The film fund is intended to stimulate production in the countries of origin, particularly at the development phase.

In some Asian Pacific countries, $US200,000 is enough to complete a film, so the APSA prize money might well equal a tenth of the whole budget. As MPA- APSA is usually the first money in, the MPA-APSA mark acts as a seal of approval that often sees other investment quickly follow.

The very diverse 2016 prize-winners were:

Haifaa Al Mansour, Saudi Arabia’s first female filmmaker, for her delightful and exuberant feature animation proposal Miss Camel, about a young girl who escapes from home on her pet camel. She intends to enter the camel in a beauty competition to win the prize money which will buy her way out of an arranged marriage.

Kazakhstan’s Emir Baigazin’s The River is an elegiac meditation on the threats to the traditional, but also paternalistic, way of life in rural Kazakhstan.

Korean Joo Young Park’s Morning Star explores the heartache of family separation between North and South Korea as it follows a determined old man as he sets out to cross the border to see his son for the first time in 40 years.

Australian Rolf de Heer’s Mr Ward’s Incredible Journey is the true story of the elderly and respected Indigenous man who was locked in the back of a police van where he literally fried to death on a 500km journey. De Heer’s long-time collaborator David Gulpilil will play the lead.

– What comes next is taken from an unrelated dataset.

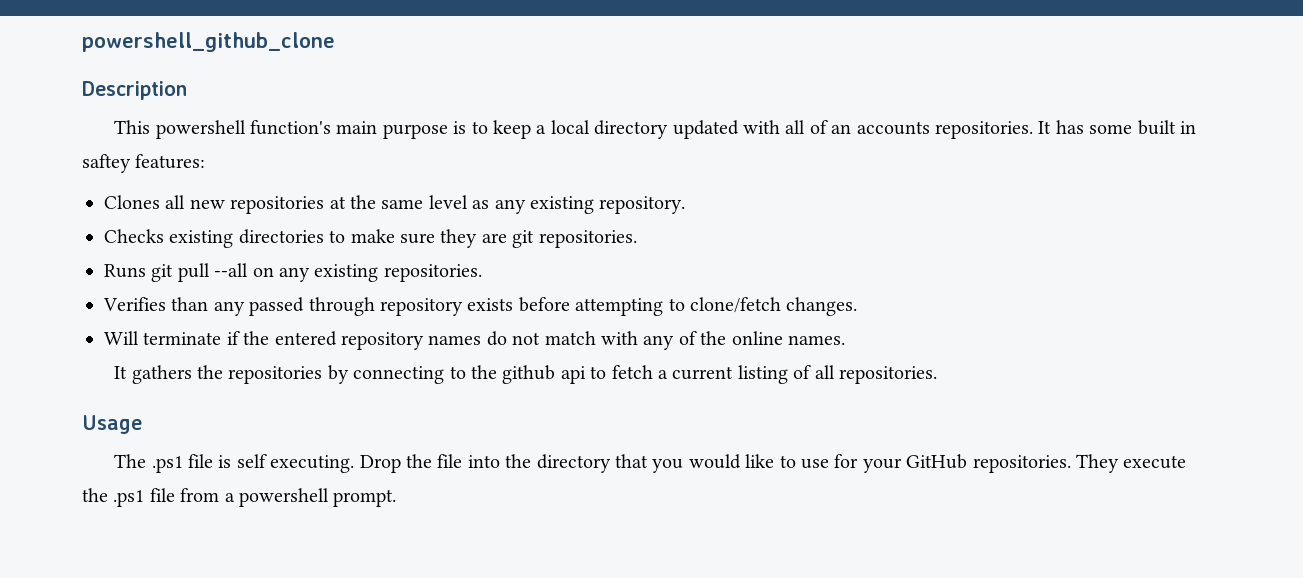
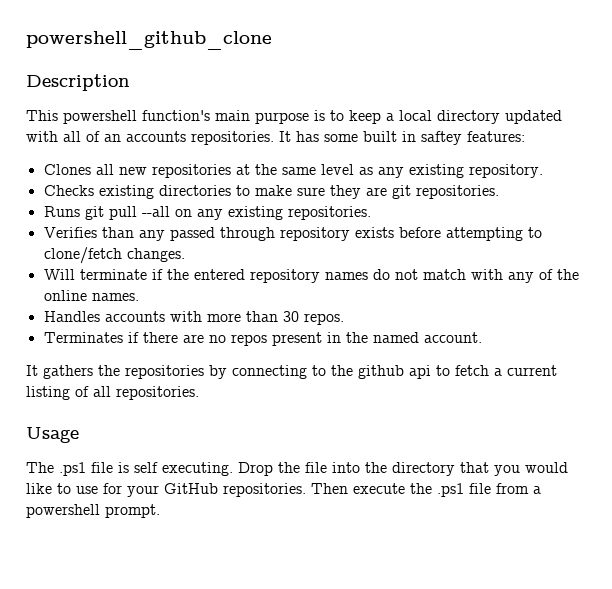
(845, 340) none -> [43,311,344,325] [43,332,482,346] // Handles accounts with more than 30 repos. // Terminates if there are no repos present in the named account.
[1075,454,1119,473] They -> [311,483,348,494] Then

The Australia Pacific Screen Awards can have a profound impact on a script and filmmaking team. One of the recipients of the MPA APSA Academy Film Fund, Until the Dolphin Flies, has just been announced as an Australian-NZ coproduction between Trish Lake’s Freshwater Pictures and Catherine Fitzgerald’s Blueskin Films – a great example of an original story finding regional partners and, hopefully, wider distribution.

At the APSA award ceremony in Brisbane on November 24, the excitement of the APSA nominees and the warmth of the audience were palpable. While accolades and praise may inspire creators to develop unique stories, the revenues and financial reward will ensure they have a sustainable career and produce the type of incredible films we saw in 2016.


Glenys Rowe is a veteran film producer and marketer. Her first production was Richard Lowenstein’s 1986 musical Dogs in Space, which starred INXS frontman Michael Hutchence and was widely hailed as a landmark Australian film. Among her credits are David Caesar’s Idiot Box, which starred Ben Mendelsohn and received six AFI Award nominations, and Feeling Sexy, which screened at the Venice Film Festival and won best screenplay for Davida Allen at the Film Critics Circle of Australia awards. Currently she is producing a British period costume drama about artist William Blake and an Australian comedy written and directed by stand-up star Kitty Flanagan.